Kyrgyzstan gambling halls

Saturday, 24. October 2009

[ English | Deutsch | Español | Français | Italiano ]

The conclusive number of Kyrgyzstan gambling dens is something in question. As details from this country, out in the very remote central area of Central Asia, tends to be arduous to achieve, this may not be too bizarre. Regardless if there are two or 3 authorized gambling halls is the element at issue, perhaps not quite the most earth-shattering bit of info that we don’t have.

What certainly is accurate, as it is of most of the ex-USSR states, and absolutely true of those located in Asia, is that there no doubt will be a lot more not legal and alternative gambling halls. The adjustment to authorized betting did not energize all the illegal places to come out of the dark into the light. So, the contention regarding the total amount of Kyrgyzstan’s gambling halls is a tiny one at best: how many approved ones is the thing we are attempting to resolve here.

We know that located in Bishkek, the capital municipality, there is the Casino Las Vegas (an amazingly unique name, don’t you think?), which has both table games and slot machine games. We will also see both the Casino Bishkek and the Xanadu Casino. Each of these have 26 one armed bandits and 11 table games, divided amidst roulette, blackjack, and poker. Given the remarkable similarity in the sq.ft. and layout of these 2 Kyrgyzstan gambling halls, it might be even more surprising to see that they are at the same address.

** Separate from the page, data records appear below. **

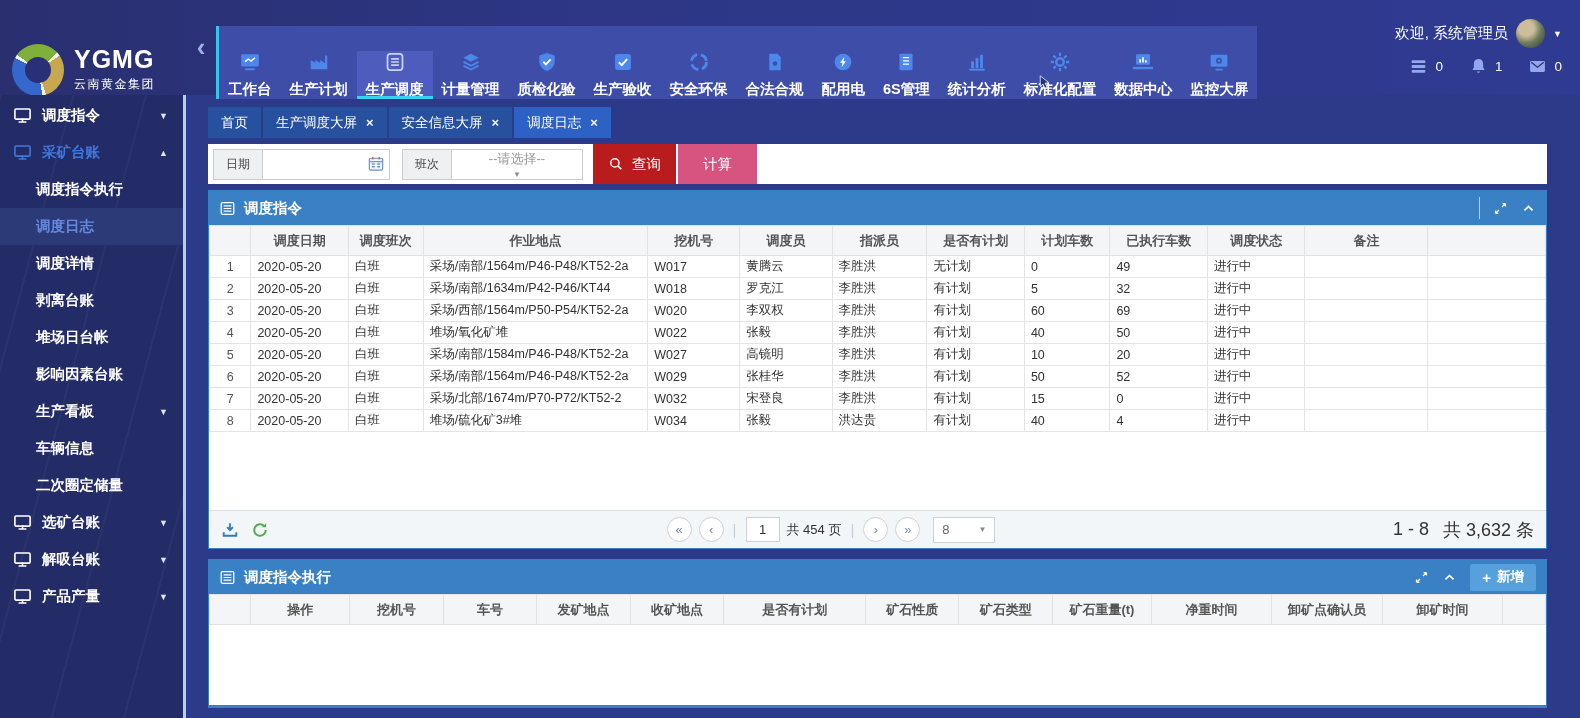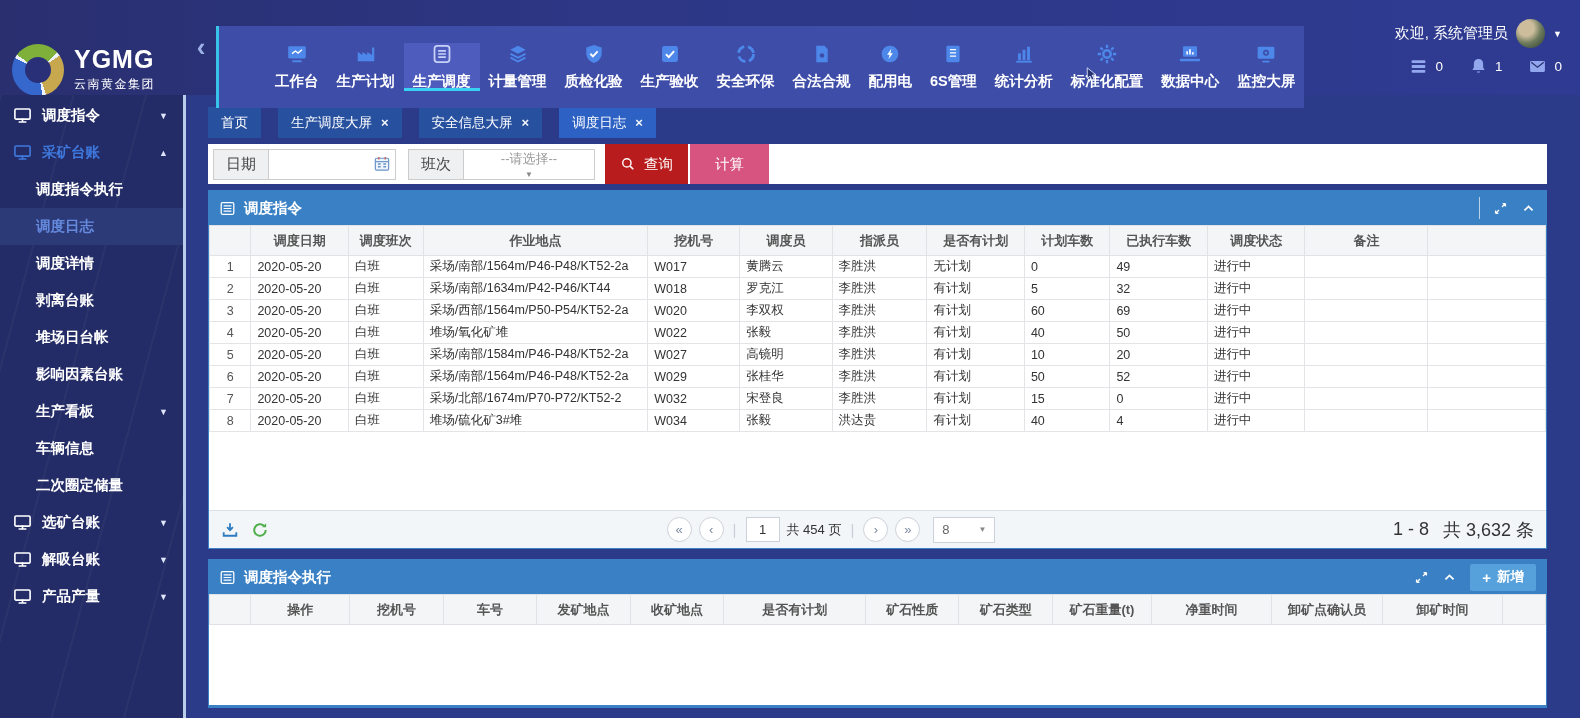--- a/index.html
+++ b/index.html
@@ -19,8 +19,8 @@
   .logo-sub{font-size:12px;color:#fff;margin-top:4px;letter-spacing:1.5px;}
   .collapse{width:30px;flex:0 0 30px;display:flex;align-items:center;justify-content:center;
     color:#9db1e8;font-size:26px;font-weight:bold;cursor:pointer;}
-  .navstrip{margin-top:26px;height:82px;background:#3e4da8;border-left:3px solid #38c3e8;
-    display:flex;align-items:center;white-space:nowrap;padding-left:47px;}
+  .navstrip{margin-top:26px;height:73px;background:#3e4da8;border-left:3px solid #38c3e8;
+    display:flex;align-items:flex-end;white-space:nowrap;}
   .nav-item{position:relative;display:flex;flex-direction:column;align-items:center;justify-content:center;
     gap:7px;padding:0 9px;color:#fff;font-weight:bold;font-size:14.5px;cursor:pointer;}
   .nav-item.active{background:#4d5cbd;box-shadow:inset 0 -3px 0 #38d3f2;}

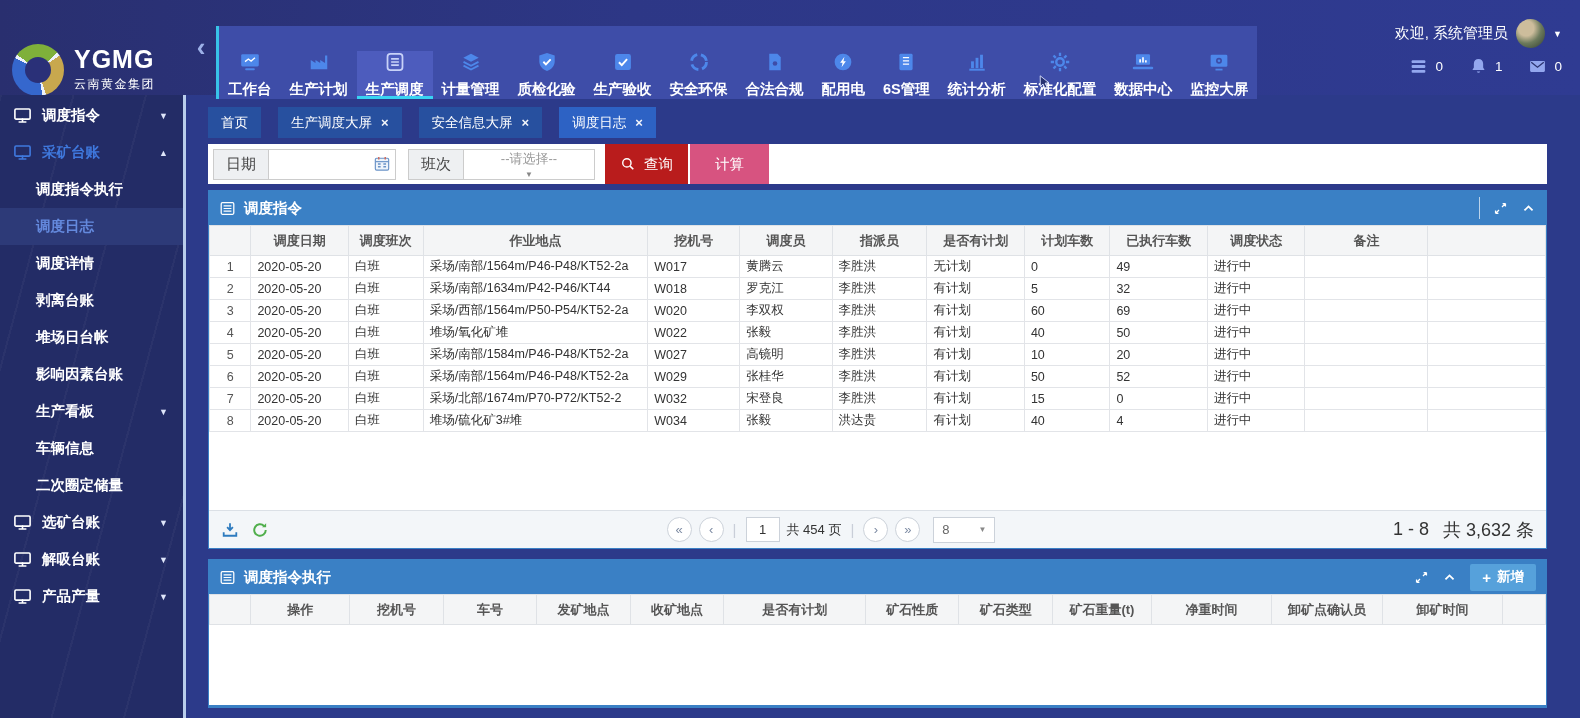--- a/index.html
+++ b/index.html
@@ -58,7 +58,7 @@
   .content{flex:1;min-width:0;display:flex;flex-direction:column;padding:12px 33px 10px 22px;}
 
   
-  .tabbar{height:31px;flex:0 0 31px;margin-bottom:6px;display:flex;gap:17px;}
+  .tabbar{height:31px;flex:0 0 31px;margin-bottom:6px;display:flex;gap:2px;}
   .tab{height:31px;padding:0 13px;background:#27509f;color:#fff;font-size:13.5px;
     display:flex;align-items:center;gap:9px;cursor:pointer;}
   .tab.active{background:#2d62c4;}

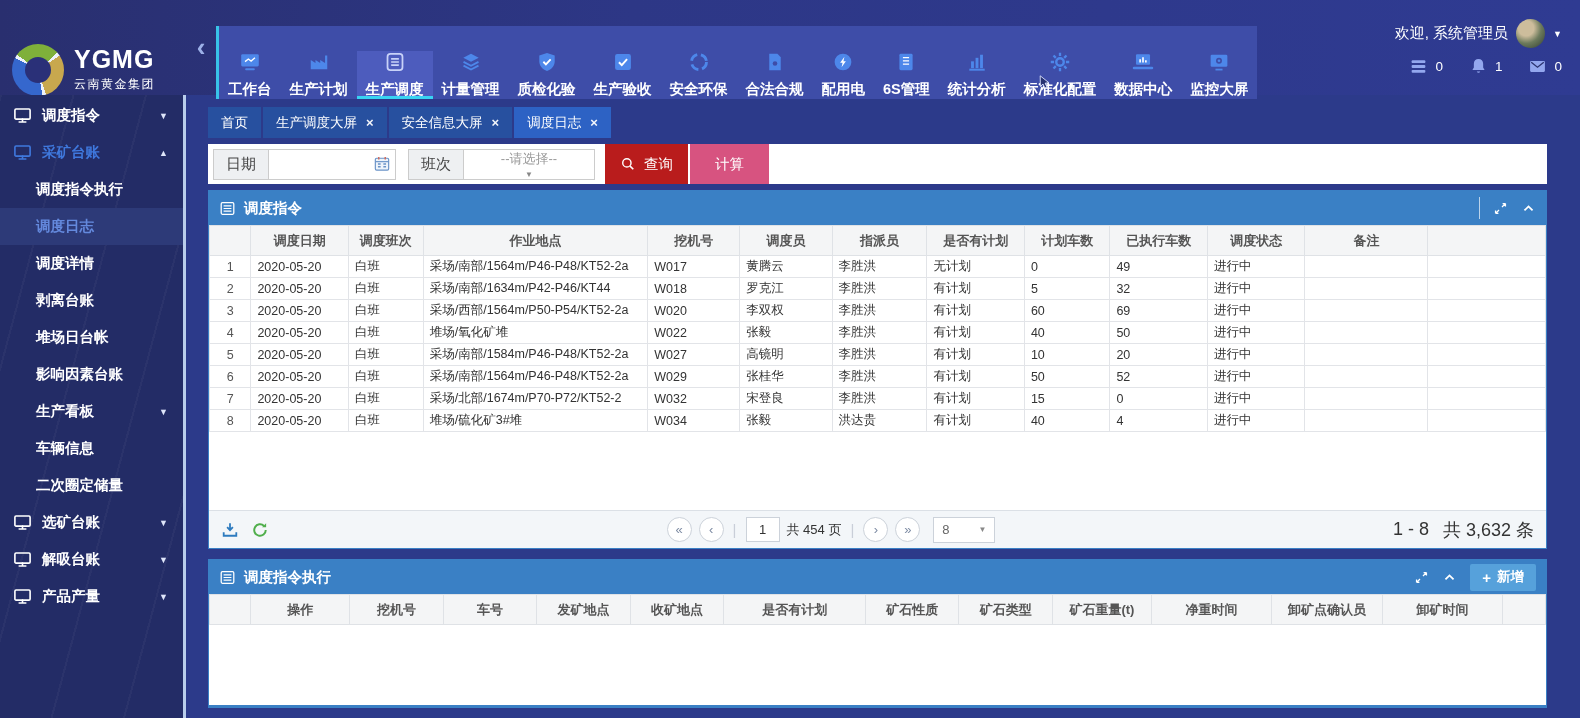--- a/index.html
+++ b/index.html
@@ -67,7 +67,7 @@
   
   .filterbar{height:40px;flex:0 0 40px;background:#fff;display:flex;align-items:center;padding-left:5px;}
   .addon{height:31px;display:flex;align-items:center;padding:0 12px;background:#eef0f2;
-    border:1px solid #ccc;color:#444;font-size:15px;}
+    border:1px solid #ccc;color:#444;font-size:12px;}
   .g10{margin-left:12px;}
   .date-input{height:31px;width:128px;border:1px solid #ccc;margin-left:-1px;background:#fff;
     display:flex;align-items:center;justify-content:flex-end;padding-right:4px;cursor:text;}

This seems most confounding, so we can perhaps determine that the list of Kyrgyzstan’s casinos, at least the accredited ones, is limited to two members, one of them having altered their title recently.

The nation, in common with many of the ex-Soviet Union, has undergone something of a fast change to commercialism. The Wild East, you might say, to reference the anarchical circumstances of the Wild West a century and a half back.

Kyrgyzstan’s gambling halls are in reality worth going to, therefore, as a bit of anthropological research, to see chips being bet as a type of social one-upmanship, the apparent consumption that Thorstein Veblen wrote about in 19th century America.

Leave a Reply

You must be logged in to post a comment.